Le journaliste sénégalais Pape Ngagne Ndiaye a été convoqué par la Sûreté urbaine de Dakar à la suite de déclarations tenues au sujet du Premier ministre Ousmane Sonko. Les poursuites engagées contre lui reposent exclusivement sur le chef de « diffusion de fausses nouvelles », et non sur la diffamation — une distinction qui s’explique par l’absence de plainte déposée par le principal mis en cause.

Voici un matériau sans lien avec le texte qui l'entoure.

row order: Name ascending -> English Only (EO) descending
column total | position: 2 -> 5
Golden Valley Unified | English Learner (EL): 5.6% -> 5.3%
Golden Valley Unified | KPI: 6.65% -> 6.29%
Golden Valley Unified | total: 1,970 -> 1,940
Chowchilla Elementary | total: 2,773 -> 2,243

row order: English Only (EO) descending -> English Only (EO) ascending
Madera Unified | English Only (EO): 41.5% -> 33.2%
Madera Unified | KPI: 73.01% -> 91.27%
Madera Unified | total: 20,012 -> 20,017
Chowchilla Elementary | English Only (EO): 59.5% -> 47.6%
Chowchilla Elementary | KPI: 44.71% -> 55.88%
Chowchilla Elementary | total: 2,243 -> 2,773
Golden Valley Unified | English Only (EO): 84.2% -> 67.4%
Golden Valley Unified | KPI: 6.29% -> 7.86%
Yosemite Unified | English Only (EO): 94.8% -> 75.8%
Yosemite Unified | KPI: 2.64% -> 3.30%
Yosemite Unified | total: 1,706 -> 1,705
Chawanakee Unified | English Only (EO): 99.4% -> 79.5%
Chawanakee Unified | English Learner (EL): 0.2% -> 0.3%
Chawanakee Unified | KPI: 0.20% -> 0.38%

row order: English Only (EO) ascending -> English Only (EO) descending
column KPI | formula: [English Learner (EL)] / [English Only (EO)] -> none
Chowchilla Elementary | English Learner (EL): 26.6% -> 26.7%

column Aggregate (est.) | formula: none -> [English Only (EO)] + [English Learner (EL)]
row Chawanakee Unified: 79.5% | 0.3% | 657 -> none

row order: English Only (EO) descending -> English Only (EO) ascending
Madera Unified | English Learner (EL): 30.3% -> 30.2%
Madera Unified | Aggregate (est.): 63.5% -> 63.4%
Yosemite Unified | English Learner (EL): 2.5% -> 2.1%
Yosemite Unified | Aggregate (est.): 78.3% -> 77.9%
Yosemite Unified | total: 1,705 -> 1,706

Une qualification pénale sans plainte du mis en cause

Pape Ngagne Ndiaye avait affirmé qu’Ousmane Sonko chercherait à faire incarcérer un ancien membre du gouvernement de Macky Sall à savoir l’ancien ministre de la jeunesse Pape Malick Ndour. C’est sur la base de ces propos que la convocation à la Sûreté urbaine aurait été émise.

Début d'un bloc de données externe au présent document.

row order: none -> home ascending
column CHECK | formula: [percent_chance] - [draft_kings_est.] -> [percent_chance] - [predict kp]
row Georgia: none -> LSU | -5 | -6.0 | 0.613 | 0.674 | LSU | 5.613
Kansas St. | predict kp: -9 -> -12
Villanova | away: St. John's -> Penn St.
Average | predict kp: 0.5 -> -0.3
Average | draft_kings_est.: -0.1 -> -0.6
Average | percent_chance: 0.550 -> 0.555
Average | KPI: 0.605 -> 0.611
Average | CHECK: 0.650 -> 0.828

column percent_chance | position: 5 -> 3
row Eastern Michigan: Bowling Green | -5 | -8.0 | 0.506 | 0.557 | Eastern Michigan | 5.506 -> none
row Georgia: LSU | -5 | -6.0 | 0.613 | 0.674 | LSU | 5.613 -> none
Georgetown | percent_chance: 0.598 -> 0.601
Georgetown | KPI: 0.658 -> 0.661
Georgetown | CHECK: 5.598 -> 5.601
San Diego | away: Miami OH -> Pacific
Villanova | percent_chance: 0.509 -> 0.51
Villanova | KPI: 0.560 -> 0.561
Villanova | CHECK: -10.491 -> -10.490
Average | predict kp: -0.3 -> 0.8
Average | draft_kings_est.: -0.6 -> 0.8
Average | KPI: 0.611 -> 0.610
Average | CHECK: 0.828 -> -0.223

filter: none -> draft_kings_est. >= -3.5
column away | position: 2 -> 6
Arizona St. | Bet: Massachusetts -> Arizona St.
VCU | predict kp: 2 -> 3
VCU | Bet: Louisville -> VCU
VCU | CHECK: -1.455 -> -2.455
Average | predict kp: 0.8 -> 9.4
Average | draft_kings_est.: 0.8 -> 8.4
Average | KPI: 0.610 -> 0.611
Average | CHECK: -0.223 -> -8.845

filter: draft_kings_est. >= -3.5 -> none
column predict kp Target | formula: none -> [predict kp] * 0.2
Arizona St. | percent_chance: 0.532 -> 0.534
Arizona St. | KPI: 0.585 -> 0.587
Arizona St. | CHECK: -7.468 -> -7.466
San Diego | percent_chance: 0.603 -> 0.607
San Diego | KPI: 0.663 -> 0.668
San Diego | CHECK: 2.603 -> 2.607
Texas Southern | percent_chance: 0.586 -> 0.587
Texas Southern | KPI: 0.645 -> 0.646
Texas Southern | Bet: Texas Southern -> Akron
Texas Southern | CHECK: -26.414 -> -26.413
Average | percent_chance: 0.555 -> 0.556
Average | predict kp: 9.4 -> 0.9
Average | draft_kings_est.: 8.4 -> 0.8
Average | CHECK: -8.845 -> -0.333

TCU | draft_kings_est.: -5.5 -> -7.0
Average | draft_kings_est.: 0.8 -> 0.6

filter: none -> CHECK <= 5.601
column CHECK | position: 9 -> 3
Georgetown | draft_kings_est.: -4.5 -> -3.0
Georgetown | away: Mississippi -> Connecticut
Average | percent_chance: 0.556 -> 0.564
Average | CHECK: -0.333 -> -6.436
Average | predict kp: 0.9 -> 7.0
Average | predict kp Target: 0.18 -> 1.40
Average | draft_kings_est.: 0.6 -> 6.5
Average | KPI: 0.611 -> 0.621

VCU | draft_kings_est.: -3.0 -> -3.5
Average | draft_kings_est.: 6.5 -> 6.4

L’infraction de « diffusion de fausses nouvelles » est prévue par le Code pénal sénégalais, notamment en son article 255, qui réprime la publication, la divulgation ou la reproduction de toute nouvelle fausse susceptible de troubler l’ordre public ou de nuire aux institutions de l’État. La diffamation, en revanche, constitue un délit de presse à caractère privé : son déclenchement requiert une plainte de la personne qui s’estime lésée. Ousmane Sonko n’ayant pas déposé une telle plainte, cette qualification n’a pas été retenue.

Une énième affaire de « diffusion de fausses nouvelles »

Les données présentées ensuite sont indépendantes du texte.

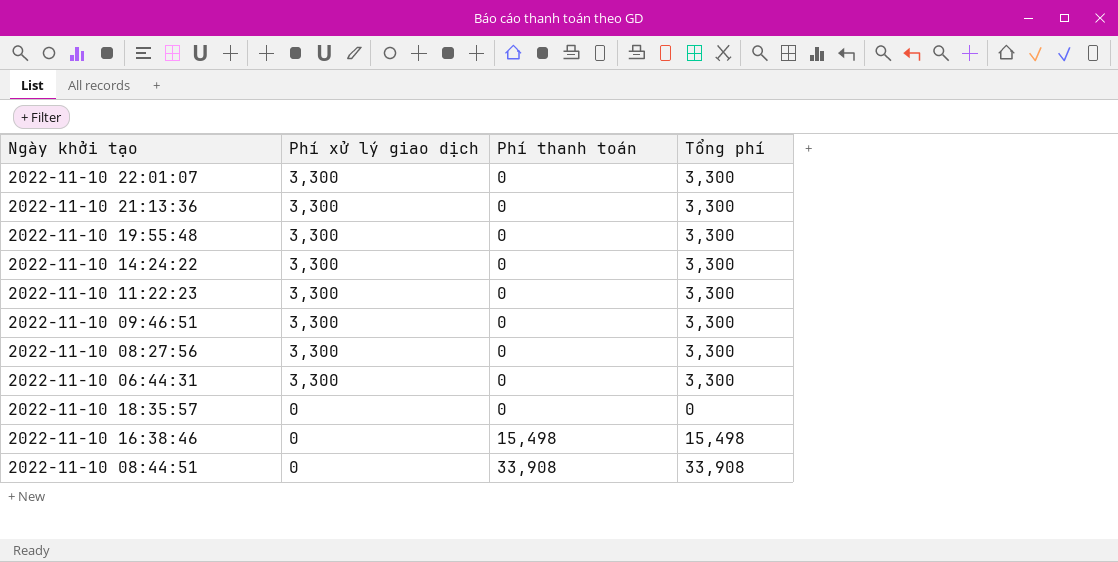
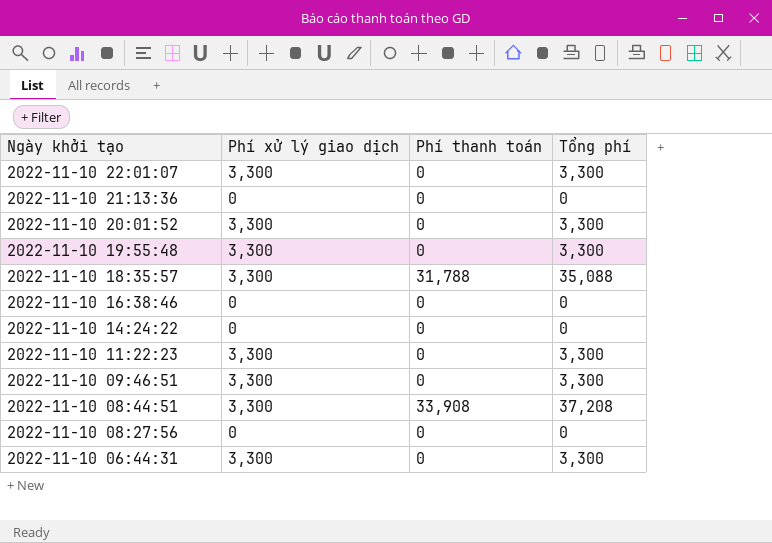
row order: Phí xử lý giao dịch descending -> Ngày khởi tạo descending
2022-11-10 21:13:36 | Phí xử lý giao dịch: 3,300 -> 0
2022-11-10 21:13:36 | Tổng phí: 3,300 -> 0
row 2022-11-10 20:01:52: none -> 3,300 | 0 | 3,300
2022-11-10 18:35:57 | Phí xử lý giao dịch: 0 -> 3,300
2022-11-10 18:35:57 | Phí thanh toán: 0 -> 31,788
2022-11-10 18:35:57 | Tổng phí: 0 -> 35,088
2022-11-10 16:38:46 | Phí thanh toán: 15,498 -> 0
2022-11-10 16:38:46 | Tổng phí: 15,498 -> 0
2022-11-10 14:24:22 | Phí xử lý giao dịch: 3,300 -> 0
2022-11-10 14:24:22 | Tổng phí: 3,300 -> 0
2022-11-10 08:44:51 | Phí xử lý giao dịch: 0 -> 3,300
2022-11-10 08:44:51 | Tổng phí: 33,908 -> 37,208
2022-11-10 08:27:56 | Phí xử lý giao dịch: 3,300 -> 0
2022-11-10 08:27:56 | Tổng phí: 3,300 -> 0

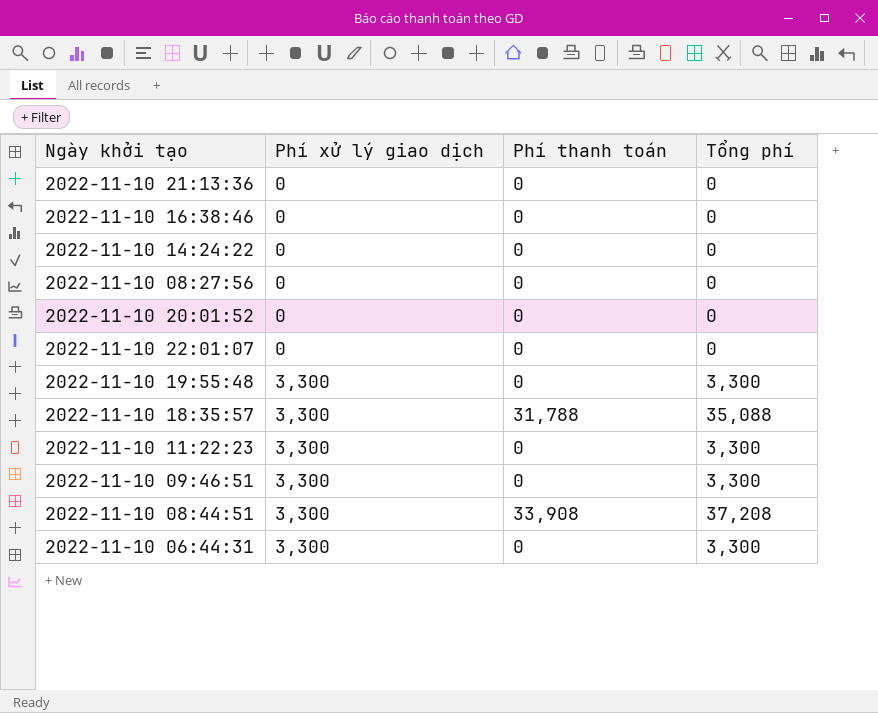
row order: Ngày khởi tạo descending -> Phí xử lý giao dịch ascending
2022-11-10 20:01:52 | Phí xử lý giao dịch: 3,300 -> 0
2022-11-10 20:01:52 | Tổng phí: 3,300 -> 0
2022-11-10 22:01:07 | Phí xử lý giao dịch: 3,300 -> 0
2022-11-10 22:01:07 | Tổng phí: 3,300 -> 0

Pape Ngagne Ndiaye est une figure connue du paysage médiatique sénégalais. Sa convocation intervient dans un contexte de tensions récurrentes entre certains journalistes et les nouvelles autorités.

Plusieurs acteurs de la presse sénégalaise ont été interpellés ou convoqués depuis l’arrivée au pouvoir du tandem Faye-Sonko, dans des affaires mêlant publications en ligne, prises de position publiques et accusations jugées diffamatoires ou mensongères par les autorités.

Le recours au chef de « diffusion de fausses nouvelles » dans les affaires impliquant des journalistes ou des acteurs politiques fait l’objet de critiques régulières de la part des organisations de défense de la liberté de la presse, qui estiment que cette disposition peut être utilisée pour contourner les garanties procédurales propres au droit de la presse.